Geographical access to key services forms part of the Welsh Index of Multiple Deprivation 2019 (WIMD 2019), which is the official measure of deprivation in Wales. This domain of the WIMD considers the average travelling time to access a range of services considered necessary for day-to-day living. These include:
- pharmacy & GP surgery
- post office
- primary school
- food shop
- public library
- leisure centre
As of 2019, the domain now includes a new digital indicator (percentage of unavailability of broadband at 30Mb/s).
13 lower super output areas (LSOAs) in Conwy County Borough and 14 LSOAs in Denbighshire feature in the 10% most deprived in Wales for access to services.[1] These data tell us primarily about travel times to physically access services and indicate a significant population who are likely to suffer poor physical access to services or to be significantly reliant on private transport. Information from the census also shows a substantial minority of households who do not have access to a private car or van. That more LSOAs in Conwy County Borough and Denbighshire in 2019 feature in the 10% deprived in Wales for access to services than five years ago, is probably likely to the additional indicator measuring broadband. Traditionally rural areas are expected to suffer from poor broadband service and 3G/4G/5G reception compared to the more urban areas, but it is worth noting that these internet not-spots are not confined to the more remote and inaccessible areas (see ‘Growth of new technology‘ for more information).
The Legatum Institute Foundation published its updated UK Prosperity Index in 2021, to map levels of prosperity and how this compares with the last ten years.[2] This index will likely inform UK-wide and national policy interventions. The index draws together 256 indicators into around 50 themes. The key weaknesses to prosperity in our area tended to focus on our economy and living conditions (for example, access to amenities and services and digital infrastructure). Conwy County Borough was ranked as 319th in terms of overall prosperity when compared to 379 other UK local authority areas (and ranked as 339th in 2011 and 328th in 2020). Denbighshire ranked 329th in terms of overall prosperity when compared to 379 other UK local authority areas (and ranked as 333rd in 2011 and 325th in 2020). Both counties were listed in the bottom 20 for Living Conditions.[3]
In its recent briefing (April 2020), the Centre for Rural Economy and Rural Enterprise UK, Newcastle University, highlighted the resilience of many rural areas – that have historically coped with severe challenge, such a Foot and Mouth Disease, but also stressed that rural areas were less likely to be eligible for Covid-19 recovery support and more likely to have limited access to other services to support community and individual well-being. ‘Rural women entrepreneurs’ were highlighted as a group particularly challenged by the pandemic; as they tended to operate a micro (or bigger)-business alongside childcare and home-schooling, and older people were seen as critical to volunteering efforts in rural areas.[4]
Loneliness
There are different types of loneliness; emotional loneliness and social loneliness. Emotional loneliness is the feeling of losing the companionship of one specific person; very often a partner, sibling or best friend. Social loneliness derives from a lack of broader social network or group of friends. Loneliness can be a feeling which comes and goes, and individuals can suffer from loneliness at specific times of the year, for example at Christmas. Loneliness can be chronic where a person can feel alone most of the time. Feeling lonely is subjective; if a person feels lonely then they are lonely.

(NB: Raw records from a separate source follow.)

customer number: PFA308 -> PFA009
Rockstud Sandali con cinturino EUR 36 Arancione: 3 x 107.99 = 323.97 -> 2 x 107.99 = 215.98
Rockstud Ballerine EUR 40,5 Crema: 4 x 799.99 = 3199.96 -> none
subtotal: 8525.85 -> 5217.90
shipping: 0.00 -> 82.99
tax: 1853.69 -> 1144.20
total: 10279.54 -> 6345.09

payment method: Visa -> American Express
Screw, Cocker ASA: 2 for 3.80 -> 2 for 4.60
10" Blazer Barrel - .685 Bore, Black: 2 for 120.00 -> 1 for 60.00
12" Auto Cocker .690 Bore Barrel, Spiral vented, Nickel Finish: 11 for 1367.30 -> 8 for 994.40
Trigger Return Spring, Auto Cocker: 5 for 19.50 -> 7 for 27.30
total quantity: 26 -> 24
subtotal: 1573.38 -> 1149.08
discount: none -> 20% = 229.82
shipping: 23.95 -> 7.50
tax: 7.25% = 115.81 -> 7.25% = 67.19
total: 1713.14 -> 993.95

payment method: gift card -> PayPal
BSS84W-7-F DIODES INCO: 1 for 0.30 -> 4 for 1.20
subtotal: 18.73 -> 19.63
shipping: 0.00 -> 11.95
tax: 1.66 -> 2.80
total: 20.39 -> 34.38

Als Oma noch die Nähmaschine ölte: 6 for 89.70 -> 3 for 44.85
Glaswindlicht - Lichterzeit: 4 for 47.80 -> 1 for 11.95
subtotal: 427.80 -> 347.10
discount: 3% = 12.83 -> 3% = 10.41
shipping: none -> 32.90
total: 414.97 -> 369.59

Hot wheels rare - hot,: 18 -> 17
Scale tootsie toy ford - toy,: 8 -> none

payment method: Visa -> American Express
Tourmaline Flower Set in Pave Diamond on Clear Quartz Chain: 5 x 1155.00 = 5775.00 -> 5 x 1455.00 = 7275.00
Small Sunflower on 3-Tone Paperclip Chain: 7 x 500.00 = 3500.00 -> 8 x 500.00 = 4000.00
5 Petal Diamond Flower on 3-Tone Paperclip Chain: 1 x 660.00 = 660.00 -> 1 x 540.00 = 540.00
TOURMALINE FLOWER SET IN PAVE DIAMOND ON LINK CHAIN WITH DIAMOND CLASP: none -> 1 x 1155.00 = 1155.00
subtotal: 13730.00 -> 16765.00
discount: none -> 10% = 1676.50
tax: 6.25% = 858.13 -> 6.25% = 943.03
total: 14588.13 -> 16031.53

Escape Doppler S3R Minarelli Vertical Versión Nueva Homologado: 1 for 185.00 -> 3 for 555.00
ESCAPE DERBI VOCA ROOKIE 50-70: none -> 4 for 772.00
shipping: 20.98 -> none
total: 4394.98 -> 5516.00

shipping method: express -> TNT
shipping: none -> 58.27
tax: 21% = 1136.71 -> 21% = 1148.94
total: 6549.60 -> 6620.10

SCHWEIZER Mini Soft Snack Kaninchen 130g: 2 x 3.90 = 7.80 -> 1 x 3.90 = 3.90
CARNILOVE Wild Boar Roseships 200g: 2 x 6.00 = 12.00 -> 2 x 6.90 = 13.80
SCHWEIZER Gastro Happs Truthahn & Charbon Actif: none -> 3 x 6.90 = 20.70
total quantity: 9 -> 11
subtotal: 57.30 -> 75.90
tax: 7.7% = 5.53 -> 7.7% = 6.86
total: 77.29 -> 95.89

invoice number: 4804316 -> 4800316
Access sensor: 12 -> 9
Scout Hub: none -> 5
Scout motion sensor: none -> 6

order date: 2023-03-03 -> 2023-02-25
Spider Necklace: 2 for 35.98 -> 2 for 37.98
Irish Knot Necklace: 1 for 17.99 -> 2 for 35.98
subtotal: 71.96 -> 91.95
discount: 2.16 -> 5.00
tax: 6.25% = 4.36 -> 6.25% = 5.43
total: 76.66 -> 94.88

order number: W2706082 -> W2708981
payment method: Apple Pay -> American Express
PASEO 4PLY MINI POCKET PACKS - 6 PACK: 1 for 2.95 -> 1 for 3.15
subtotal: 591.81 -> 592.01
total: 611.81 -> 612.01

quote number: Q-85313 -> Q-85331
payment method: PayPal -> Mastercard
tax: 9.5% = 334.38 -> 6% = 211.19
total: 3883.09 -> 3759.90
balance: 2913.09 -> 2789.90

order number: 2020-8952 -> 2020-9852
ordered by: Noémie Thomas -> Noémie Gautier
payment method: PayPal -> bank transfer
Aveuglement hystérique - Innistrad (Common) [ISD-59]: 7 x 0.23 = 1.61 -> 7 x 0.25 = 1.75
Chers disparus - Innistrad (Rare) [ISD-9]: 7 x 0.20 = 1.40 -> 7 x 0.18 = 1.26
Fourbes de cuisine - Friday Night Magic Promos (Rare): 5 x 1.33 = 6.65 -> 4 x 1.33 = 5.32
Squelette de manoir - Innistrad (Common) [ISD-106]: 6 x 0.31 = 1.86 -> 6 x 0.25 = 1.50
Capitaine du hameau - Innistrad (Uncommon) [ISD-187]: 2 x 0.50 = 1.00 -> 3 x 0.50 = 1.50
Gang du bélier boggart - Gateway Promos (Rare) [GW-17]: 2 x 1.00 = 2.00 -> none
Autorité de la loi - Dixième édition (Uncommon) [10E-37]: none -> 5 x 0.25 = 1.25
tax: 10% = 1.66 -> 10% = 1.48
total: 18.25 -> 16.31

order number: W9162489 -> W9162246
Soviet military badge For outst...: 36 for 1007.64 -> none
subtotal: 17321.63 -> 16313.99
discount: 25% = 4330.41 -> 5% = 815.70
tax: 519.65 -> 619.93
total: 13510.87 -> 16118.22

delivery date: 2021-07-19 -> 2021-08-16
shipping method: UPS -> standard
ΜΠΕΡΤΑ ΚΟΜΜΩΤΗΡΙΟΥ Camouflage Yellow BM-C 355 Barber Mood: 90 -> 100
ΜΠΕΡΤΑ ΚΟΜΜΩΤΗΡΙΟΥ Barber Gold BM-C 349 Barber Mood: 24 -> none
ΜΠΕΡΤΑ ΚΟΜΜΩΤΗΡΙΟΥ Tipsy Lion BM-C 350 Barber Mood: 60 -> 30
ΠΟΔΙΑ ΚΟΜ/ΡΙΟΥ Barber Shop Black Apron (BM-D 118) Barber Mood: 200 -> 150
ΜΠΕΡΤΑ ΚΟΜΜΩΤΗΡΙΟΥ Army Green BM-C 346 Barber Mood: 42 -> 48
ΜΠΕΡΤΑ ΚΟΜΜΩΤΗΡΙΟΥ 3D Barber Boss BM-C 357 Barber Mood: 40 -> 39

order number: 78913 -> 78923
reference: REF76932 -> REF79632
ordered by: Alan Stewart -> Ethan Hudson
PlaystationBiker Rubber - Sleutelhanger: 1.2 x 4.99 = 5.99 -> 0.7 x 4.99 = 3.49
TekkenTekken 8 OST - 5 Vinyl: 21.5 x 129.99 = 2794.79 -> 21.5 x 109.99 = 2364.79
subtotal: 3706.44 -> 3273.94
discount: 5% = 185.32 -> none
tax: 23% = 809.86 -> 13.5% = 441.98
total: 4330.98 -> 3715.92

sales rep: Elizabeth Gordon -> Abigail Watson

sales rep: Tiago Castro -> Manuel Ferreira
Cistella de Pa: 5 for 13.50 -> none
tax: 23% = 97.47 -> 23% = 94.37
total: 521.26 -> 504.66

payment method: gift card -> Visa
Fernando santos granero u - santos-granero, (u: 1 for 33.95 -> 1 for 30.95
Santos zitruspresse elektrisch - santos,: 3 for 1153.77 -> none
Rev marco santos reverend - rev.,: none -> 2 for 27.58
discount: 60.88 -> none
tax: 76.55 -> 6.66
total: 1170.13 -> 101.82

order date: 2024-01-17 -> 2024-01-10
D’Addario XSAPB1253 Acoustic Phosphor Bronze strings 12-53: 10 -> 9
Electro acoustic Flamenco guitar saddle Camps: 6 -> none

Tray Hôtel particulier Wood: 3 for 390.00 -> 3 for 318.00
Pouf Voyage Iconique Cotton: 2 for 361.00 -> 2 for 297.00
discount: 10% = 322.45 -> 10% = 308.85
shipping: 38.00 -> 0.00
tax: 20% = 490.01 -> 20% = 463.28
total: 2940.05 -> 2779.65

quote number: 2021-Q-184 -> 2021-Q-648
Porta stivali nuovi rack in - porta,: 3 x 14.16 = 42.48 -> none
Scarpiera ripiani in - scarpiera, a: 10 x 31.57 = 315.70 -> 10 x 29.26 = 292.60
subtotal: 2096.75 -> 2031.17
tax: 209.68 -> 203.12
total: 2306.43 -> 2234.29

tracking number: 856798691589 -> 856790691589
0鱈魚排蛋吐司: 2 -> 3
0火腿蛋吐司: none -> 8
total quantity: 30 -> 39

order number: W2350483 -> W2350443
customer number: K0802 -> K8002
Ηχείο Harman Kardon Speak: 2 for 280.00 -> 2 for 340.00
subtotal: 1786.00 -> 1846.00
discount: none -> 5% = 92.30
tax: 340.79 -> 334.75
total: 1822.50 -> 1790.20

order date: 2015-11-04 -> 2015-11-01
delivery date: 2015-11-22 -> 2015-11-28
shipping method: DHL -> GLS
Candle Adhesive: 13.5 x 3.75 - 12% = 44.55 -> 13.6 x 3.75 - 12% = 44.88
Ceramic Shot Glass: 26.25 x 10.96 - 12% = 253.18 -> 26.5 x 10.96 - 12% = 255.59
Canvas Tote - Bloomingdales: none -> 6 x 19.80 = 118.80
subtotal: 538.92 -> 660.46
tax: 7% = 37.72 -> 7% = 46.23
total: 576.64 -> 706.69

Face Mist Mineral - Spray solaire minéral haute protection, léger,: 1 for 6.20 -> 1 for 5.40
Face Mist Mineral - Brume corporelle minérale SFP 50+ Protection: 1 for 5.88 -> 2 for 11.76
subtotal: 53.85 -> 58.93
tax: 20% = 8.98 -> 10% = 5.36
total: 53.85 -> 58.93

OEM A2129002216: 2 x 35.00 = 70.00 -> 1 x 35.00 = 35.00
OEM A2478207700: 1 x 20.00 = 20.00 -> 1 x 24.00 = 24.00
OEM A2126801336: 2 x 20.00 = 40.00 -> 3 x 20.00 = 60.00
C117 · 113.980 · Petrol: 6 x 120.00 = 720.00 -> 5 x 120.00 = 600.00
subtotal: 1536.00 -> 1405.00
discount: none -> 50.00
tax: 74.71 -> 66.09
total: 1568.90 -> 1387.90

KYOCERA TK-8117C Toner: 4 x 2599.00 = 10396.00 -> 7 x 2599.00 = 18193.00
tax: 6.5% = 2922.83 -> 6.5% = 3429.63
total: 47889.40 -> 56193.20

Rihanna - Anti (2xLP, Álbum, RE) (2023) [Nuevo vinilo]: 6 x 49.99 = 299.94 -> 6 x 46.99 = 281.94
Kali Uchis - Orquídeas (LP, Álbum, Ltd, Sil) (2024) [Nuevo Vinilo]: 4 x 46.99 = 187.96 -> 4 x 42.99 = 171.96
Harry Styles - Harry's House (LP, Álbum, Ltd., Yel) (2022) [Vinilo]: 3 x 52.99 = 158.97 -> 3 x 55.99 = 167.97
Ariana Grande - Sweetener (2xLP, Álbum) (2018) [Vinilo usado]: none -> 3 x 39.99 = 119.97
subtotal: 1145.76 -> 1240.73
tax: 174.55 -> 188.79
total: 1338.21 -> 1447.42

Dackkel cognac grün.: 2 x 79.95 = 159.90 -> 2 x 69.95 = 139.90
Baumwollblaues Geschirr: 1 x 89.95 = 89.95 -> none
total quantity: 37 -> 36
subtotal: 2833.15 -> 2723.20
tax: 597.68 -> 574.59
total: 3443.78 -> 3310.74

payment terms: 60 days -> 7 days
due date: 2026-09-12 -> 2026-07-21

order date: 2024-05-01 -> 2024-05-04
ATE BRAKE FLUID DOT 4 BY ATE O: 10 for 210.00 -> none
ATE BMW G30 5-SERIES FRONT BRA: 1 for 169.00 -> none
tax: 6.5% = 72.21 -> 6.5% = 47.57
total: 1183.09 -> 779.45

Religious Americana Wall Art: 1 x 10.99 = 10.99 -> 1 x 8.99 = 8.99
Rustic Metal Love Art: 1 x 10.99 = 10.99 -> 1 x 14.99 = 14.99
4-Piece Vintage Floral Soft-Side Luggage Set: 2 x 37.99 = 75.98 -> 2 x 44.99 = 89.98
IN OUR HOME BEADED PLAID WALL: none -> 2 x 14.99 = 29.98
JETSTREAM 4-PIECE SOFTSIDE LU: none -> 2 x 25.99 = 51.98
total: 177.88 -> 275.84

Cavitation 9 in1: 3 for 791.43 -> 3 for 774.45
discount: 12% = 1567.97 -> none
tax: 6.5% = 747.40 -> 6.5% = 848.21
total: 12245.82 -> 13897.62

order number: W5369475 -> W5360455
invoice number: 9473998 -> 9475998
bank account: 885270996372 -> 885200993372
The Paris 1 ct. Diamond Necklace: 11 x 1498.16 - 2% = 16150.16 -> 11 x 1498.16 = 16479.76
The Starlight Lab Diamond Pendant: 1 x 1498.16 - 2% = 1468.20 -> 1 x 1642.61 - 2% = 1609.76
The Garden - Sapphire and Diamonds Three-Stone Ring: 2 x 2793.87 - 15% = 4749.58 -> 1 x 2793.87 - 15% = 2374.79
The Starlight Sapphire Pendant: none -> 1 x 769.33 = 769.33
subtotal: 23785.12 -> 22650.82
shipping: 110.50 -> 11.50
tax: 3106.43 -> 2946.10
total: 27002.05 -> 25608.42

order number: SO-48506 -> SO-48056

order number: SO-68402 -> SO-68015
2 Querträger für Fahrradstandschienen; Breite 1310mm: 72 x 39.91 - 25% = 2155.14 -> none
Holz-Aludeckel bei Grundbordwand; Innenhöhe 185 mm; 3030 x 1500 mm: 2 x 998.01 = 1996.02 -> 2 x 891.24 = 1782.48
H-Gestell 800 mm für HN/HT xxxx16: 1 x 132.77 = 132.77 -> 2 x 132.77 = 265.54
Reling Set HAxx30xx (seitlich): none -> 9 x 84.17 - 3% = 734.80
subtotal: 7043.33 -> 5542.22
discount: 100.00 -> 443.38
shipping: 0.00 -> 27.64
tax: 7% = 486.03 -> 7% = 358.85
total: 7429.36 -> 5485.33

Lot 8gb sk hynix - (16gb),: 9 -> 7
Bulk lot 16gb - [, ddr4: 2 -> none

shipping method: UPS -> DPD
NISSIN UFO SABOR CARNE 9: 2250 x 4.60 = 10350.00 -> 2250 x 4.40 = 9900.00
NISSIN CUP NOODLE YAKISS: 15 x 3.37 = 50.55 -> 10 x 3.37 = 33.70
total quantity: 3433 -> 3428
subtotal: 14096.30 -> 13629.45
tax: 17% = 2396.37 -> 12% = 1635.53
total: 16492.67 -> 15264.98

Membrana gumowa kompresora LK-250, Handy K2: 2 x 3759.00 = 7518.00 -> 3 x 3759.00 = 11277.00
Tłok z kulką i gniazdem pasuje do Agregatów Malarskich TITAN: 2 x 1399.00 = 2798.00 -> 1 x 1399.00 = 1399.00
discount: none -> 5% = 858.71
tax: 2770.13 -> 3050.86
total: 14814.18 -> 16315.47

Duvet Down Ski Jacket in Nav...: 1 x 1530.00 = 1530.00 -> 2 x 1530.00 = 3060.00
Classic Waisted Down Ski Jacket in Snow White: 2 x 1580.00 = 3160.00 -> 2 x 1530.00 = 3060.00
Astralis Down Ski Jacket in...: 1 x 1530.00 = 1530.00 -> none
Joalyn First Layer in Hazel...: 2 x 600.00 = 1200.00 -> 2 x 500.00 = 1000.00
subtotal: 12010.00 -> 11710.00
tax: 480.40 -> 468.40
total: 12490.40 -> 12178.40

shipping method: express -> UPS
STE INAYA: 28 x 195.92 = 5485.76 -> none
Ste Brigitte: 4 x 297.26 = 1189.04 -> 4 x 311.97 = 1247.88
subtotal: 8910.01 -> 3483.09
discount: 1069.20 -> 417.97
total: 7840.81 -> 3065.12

Loneliness can affect anyone – regardless of the individual’s age. However, as we age, the risk factors that can lead to feelings of loneliness increase and converge. These factors include:[5]
Personal | Broader society |
Poor health | Lack of public transport |
Sensory loss | Physical environment, for example, lack of public toilets |
Poor mobility | Accommodation |
Low income | Concerns about crime |
Bereavement | Demography |
Retirement | Advances in technology |
Caring | High population turnover |
Other changes (such as giving up driving) |
The North Wales Population Needs Assessment recognises that loneliness and isolation can impact all age groups. The National Survey for Wales found that for the period April 2019 to March 2020, younger people were more likely to be lonely compared to older people. 9% of over 65s reported being lonely compared with 19% of those aged 16-44 and 15% of those aged 45 to 64. It should be noted however that older people may be less likely to report feelings of loneliness. However, there was an overall decrease in loneliness in 2019 – 2020 with 15% of respondents feeling lonely which was a decrease from 2016-2017 when 17% of people reported feeling lonely.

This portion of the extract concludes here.